Week 4

Class	C1W4
Created	@Aug 4, 2020 5:20 PM
Materials	https://www.coursera.org/learn/neural-networks-deep-learning/home/week/4
Property
Reviewed
Type	Section

Deep Neural Network

Deep L-layer neural network

What is a deep neural network?

The image below shows the types of neural network, and we call a logistic regression a shallow neural network and a 5+ hidden layer is a deep neural network.

Deep neaural network notation

Below is an image illustrating the notation we use to describe the number of hidden layers denotated by $n^l$ , where $n$ is the number of units in layer $l$ and $l$ is the number of layers.

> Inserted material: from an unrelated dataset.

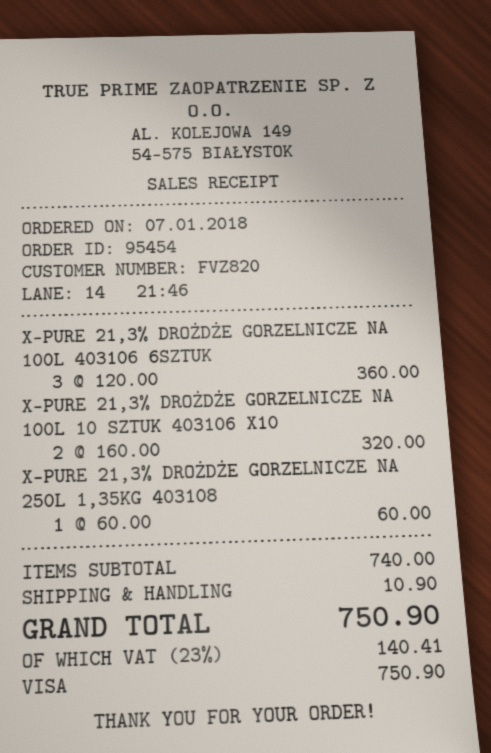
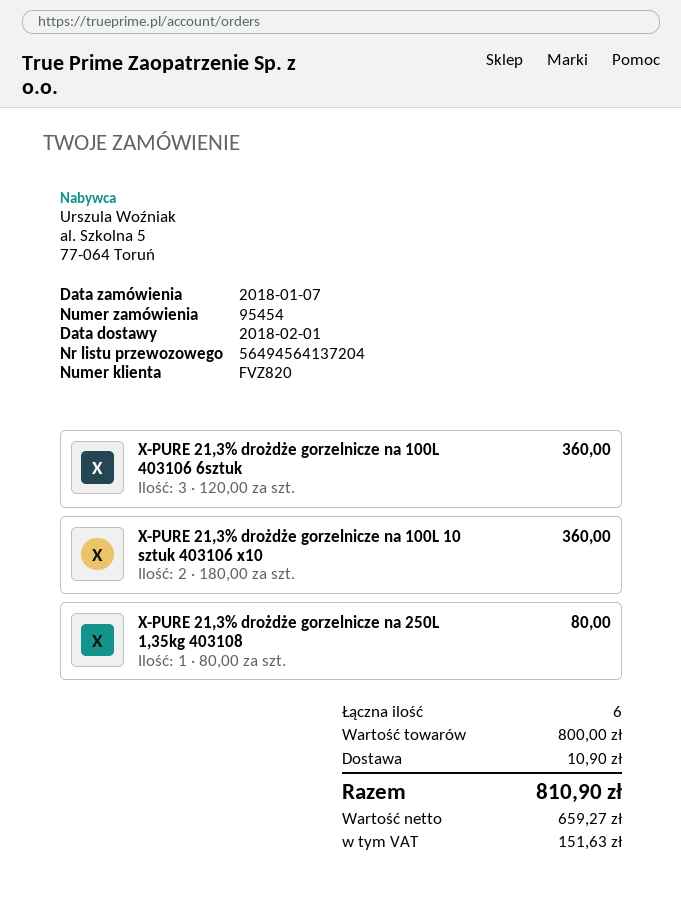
X-PURE 21,3% DROŻDŻE GORZELNICZE NA 100L 10 SZTUK 403106 X10: 2 x 160.00 = 320.00 -> 2 x 180.00 = 360.00
X-PURE 21,3% DROŻDŻE GORZELNICZE NA 250L 1,35KG 403108: 1 x 60.00 = 60.00 -> 1 x 80.00 = 80.00
subtotal: 740.00 -> 800.00
tax: 140.41 -> 151.63
total: 750.90 -> 810.90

The neural network below consists of 4 layers and 3 hidden layers, with 3 inputs and 1 output.

Forward Propagation in a Deep Network

The general forward prop calculation is denoted as:

$z^{[l]} = W^{[l]}a^{[l-1]} +b^{[l]}$

$a^{[l]} = g{[l]}(z^{[l]})$ ,

Where $a$ is the activations of the output $z$ and,

$a^{[l]} = \hat{y}$

Vectorization

for $l=1...4$

$X = A^{[0]}$

$Z^{[1]} = W^{[1]}A^{[0]} + b^{[1]}$

$A^{[1]} = g^{[1]}(z^{[1]})$

$...$

$\hat{Y} = g^{[4]}(Z^{[4]}) = A^{[4]}$

Our notation allows us to replace lowercase $a$ and $z$ with $A$ and $Z$ and that will output the vectorized version. When implementing vectorization you will need an explicit for loop, currently there isn't any way around it.

When working with Deep Neural Networks one should always take note of the shape of matrix they are working with.

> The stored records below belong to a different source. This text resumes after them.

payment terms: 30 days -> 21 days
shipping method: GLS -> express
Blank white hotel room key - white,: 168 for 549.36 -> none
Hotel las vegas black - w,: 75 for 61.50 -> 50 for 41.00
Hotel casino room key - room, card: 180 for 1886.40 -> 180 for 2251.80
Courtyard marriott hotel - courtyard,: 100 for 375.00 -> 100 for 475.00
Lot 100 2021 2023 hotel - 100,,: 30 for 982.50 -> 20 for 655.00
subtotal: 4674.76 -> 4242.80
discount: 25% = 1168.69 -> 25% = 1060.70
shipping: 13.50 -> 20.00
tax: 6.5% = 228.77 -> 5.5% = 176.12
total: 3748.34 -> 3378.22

Getting your matrix dimensions right

https://youtu.be/vuYcFz86ryo

The general formula to check is that when youre implementing the matrix for layer $L$ , that the dimension of that matrix be:

$w^{[l]}:$ $(n^{[l]}, n^{[l-1]})$

$b^{[l]}:$ $(n^{[l]}, 1)$

Therefore:

$a^{[l]}=g^{[l]}(z^{[l]})$ = $\hat{y}$

Note that "a" and "z have dimensions $(n^{[l]},1)$

In general, the number of neurons in the previous layer gives us the number of columns of the weight matrix, and the number of neurons in the current layer gives us the number of rows in the weight matrix.

Vectorized implementation

Through Python broadcasting the dimensions for $b$ will be broadcasted thus instead of $(n^{[l]}, 1)$ it will be $(n^{[l]}, m)$ , and $W^{[l]}$ will be horizontal matrix and $X$ a vertical matrix which will result in $Z^{[l]}$ being a horizontal matrix.

Why deep representations?

Why deep neural network work well as compared to something else.

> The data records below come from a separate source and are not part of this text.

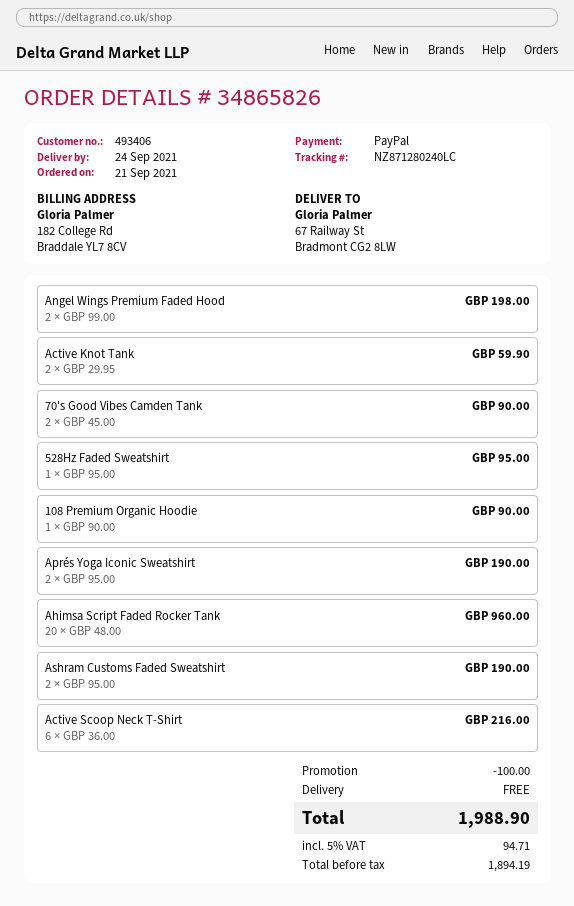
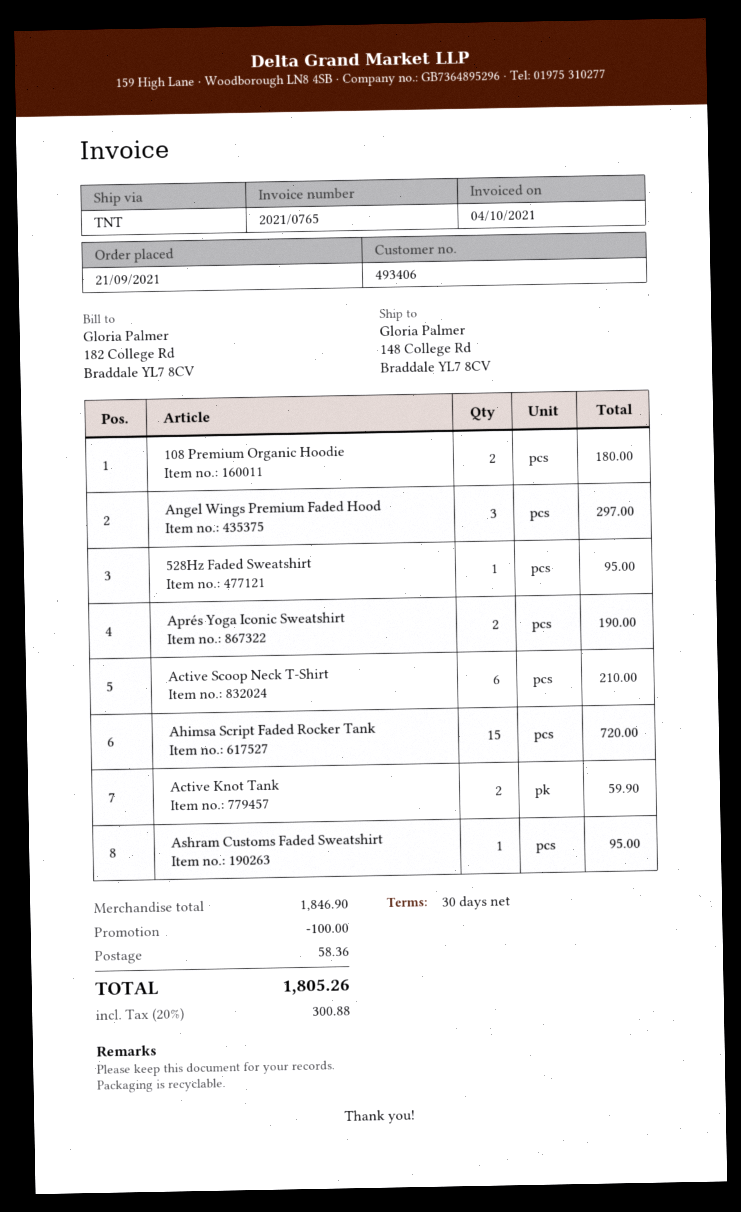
ship to: 67 Railway St, Bradmont CG2 8LW -> 148 College Rd, Braddale YL7 8CV
Angel Wings Premium Faded Hood: 2 for 198.00 -> 3 for 297.00
70's Good Vibes Camden Tank: 2 for 90.00 -> none
108 Premium Organic Hoodie: 1 for 90.00 -> 2 for 180.00
Ahimsa Script Faded Rocker Tank: 20 for 960.00 -> 15 for 720.00
Ashram Customs Faded Sweatshirt: 2 for 190.00 -> 1 for 95.00
Active Scoop Neck T-Shirt: 6 for 216.00 -> 6 for 210.00
shipping: 0.00 -> 58.36
tax: 5% = 94.71 -> 20% = 300.88
total: 1988.90 -> 1805.26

https://www.youtube.com/watch?v=5dWp1mw_XNk

Building blocks of deep neural networks

A key takeaway is that, when building a basic building blocks for implementing a deep neural network, in each layer there's a forward propagation step and there's a corresponding backpropagation step as well as a cache $(z^{[l-1]})$ to pass the information from one layer to another.

https://www.youtube.com/watch?v=B7-iPbddhsw

Forward and Backward Propagation

One thing to note is that when computing the output for a forward propagation you'd need an input and cache $(z^{[l]}, w^{[l]}, b^{[l]})$ .

When computing the output for a backward propagation you'd need an input $da^{[l]}$ .

Note: $dw^{[l]} = dz^{[l]} a^{[l-1]T}$

Summary

Suppose you have a 3-layer neural network, which gets initialised with random values of $X$ this would compute the value of $\hat{Y}$ which you then compute the loss function $L(\hat{Y}, Y)$ , while at the same time caching all the values of $Z^{[l-1]}$ .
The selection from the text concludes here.